Comparison between Supervised and Unsupervised Learning in Deep Unfolded Sparse Signal Recovery

eess.SP arXiv:2509.01331
View PDF arXiv JSON

Abstract

This paper investigates the impact of loss function selection in deep unfolding techniques for sparse signal recovery algorithms. Deep unfolding transforms iterative optimization algorithms into trainable lightweight neural networks by unfolding their iterations as network layers, with various loss functions employed for parameter learning depending on application contexts. We focus on deep unfolded versions of the fundamental iterative shrinkage thresholding algorithm (ISTA) and the iterative hard thresholding algorithm (IHT), comparing supervised learning using mean squared error with unsupervised learning using the objective function of the original optimization problem.
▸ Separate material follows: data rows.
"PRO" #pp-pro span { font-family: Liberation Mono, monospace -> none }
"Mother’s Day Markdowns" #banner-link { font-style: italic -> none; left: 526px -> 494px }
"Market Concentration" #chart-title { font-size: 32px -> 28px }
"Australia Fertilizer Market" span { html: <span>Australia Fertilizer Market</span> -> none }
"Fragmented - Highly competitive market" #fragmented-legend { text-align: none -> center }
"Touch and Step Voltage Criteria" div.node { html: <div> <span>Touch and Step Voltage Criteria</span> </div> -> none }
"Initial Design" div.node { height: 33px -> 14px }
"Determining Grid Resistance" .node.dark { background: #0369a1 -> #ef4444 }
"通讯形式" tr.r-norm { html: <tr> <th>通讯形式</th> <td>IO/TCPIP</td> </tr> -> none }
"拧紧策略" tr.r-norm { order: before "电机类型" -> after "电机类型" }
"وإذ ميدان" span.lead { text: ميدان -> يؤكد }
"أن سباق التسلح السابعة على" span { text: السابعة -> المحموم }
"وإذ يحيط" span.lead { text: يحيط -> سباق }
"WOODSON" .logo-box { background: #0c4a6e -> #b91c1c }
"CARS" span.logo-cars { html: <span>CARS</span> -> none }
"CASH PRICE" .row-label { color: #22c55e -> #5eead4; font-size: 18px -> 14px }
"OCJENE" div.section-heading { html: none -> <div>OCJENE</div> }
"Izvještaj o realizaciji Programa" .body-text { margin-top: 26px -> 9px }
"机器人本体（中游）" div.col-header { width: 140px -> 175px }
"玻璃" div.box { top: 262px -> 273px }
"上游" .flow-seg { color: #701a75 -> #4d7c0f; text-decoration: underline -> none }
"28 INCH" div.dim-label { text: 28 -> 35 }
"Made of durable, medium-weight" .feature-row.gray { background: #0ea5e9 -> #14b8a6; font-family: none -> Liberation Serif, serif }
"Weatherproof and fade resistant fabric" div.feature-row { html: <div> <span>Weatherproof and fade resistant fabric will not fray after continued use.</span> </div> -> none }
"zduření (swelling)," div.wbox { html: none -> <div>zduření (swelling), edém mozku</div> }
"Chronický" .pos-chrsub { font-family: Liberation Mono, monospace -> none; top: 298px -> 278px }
Our simulation results reveal that the effect of the choice of loss function significantly depends on the convexity of the optimization problem. For convex $\ell_1$-regularized problems, supervised-ISTA achieves better final recovery accuracy but fails to minimize the original objective function, whereas we empirically observe that unsupervised-ISTA converges to a nearly identical solution as conventional ISTA but with accelerated convergence. Conversely, for nonconvex $\ell_0$-regularized problems, both supervised-IHT and unsupervised-IHT converge to better local minima than the original IHT, showing similar performance under the training conditions regardless of the loss function employed. However, when the test conditions differ from the training conditions, unsupervised-IHT generalizes well whereas supervised-IHT tends to suffer from performance degradation, suggesting that unsupervised learning offers better robustness to distribution mismatch. These findings provide valuable insights into the design of effective deep unfolded networks for sparse signal recovery applications.